### [RECORD SET]
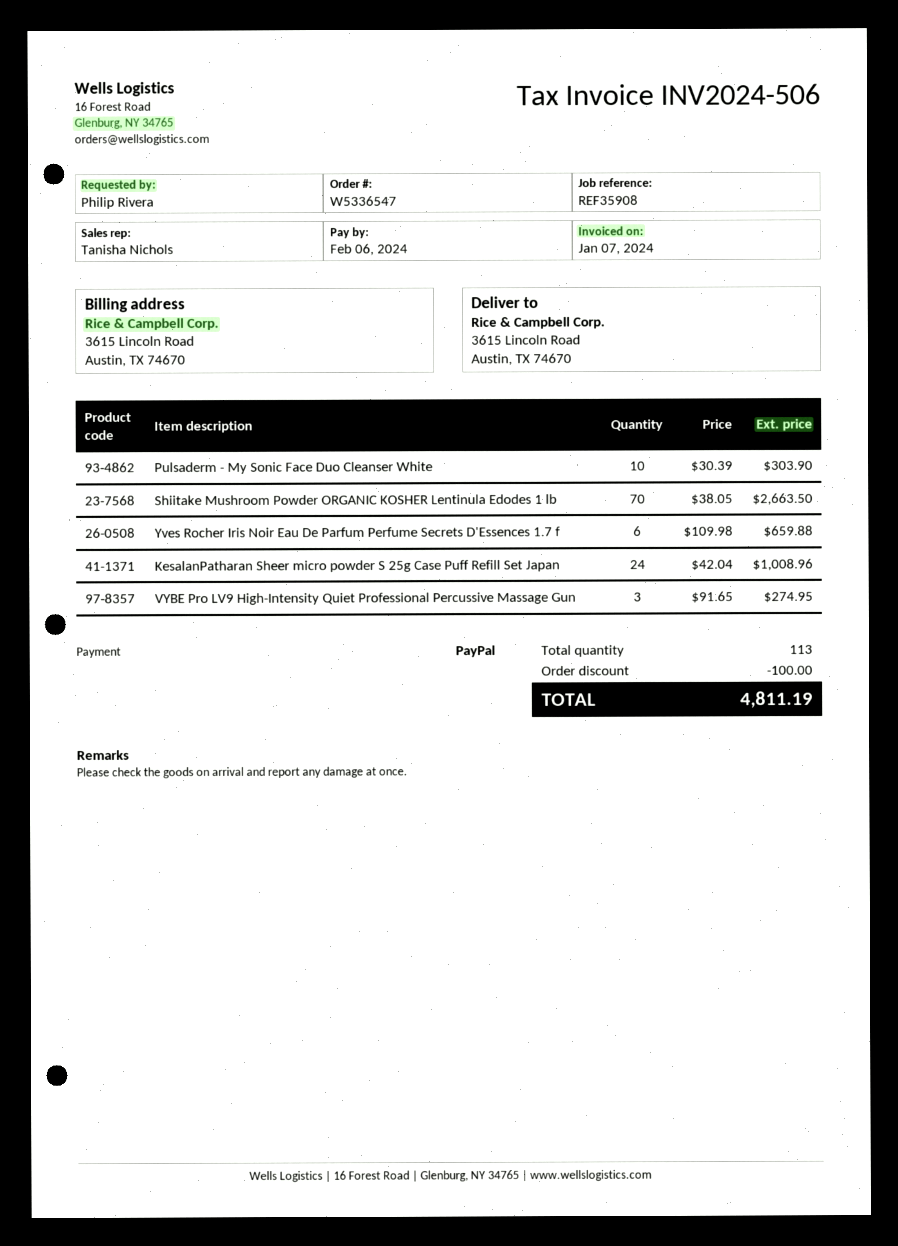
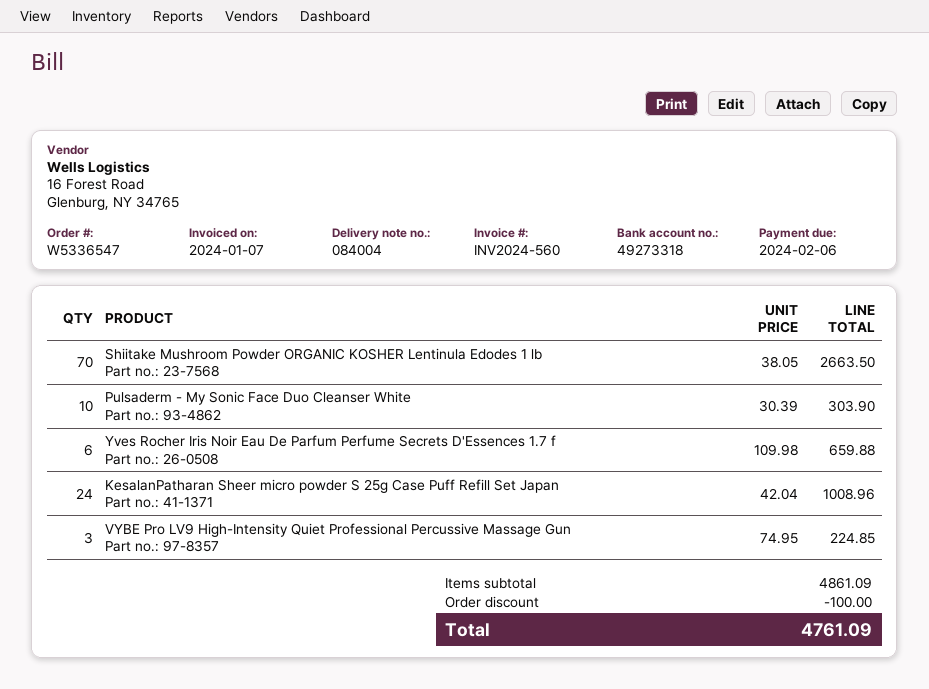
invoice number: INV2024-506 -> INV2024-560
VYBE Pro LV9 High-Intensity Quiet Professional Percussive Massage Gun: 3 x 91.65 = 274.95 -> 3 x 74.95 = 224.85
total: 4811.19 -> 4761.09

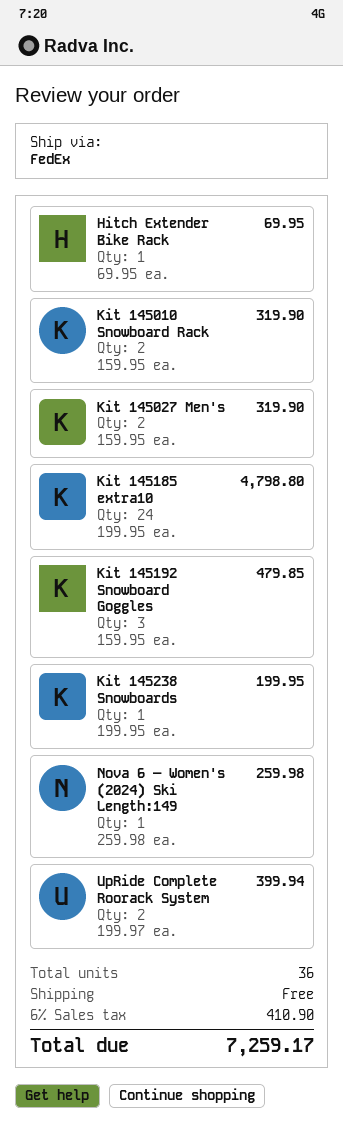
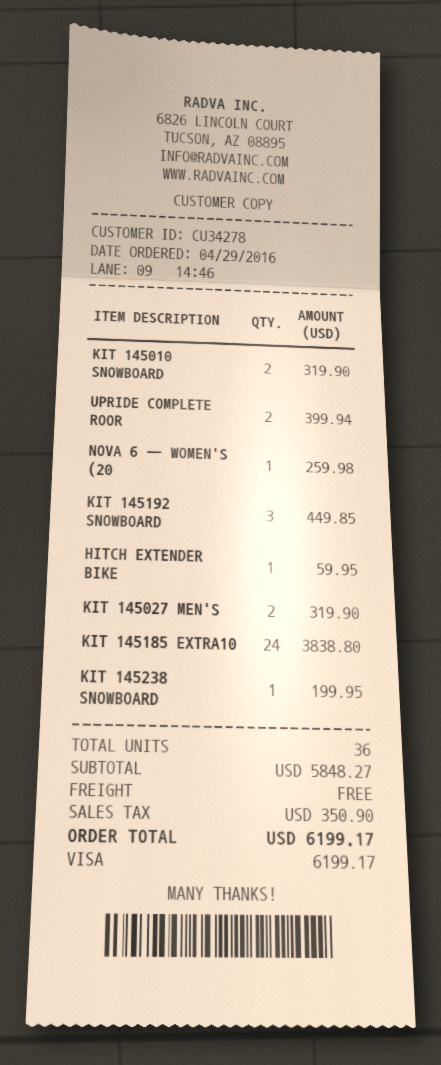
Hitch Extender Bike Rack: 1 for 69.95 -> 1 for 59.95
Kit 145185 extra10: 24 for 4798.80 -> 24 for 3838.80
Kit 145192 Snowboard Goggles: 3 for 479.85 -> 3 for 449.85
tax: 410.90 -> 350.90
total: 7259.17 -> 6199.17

### [TASK DETAILS]
Working from the entries above, find every line in which the word "total" occurs and copy it.

### [RESULT OF THE TASK]
total: 4811.19 -> 4761.09
total: 7259.17 -> 6199.17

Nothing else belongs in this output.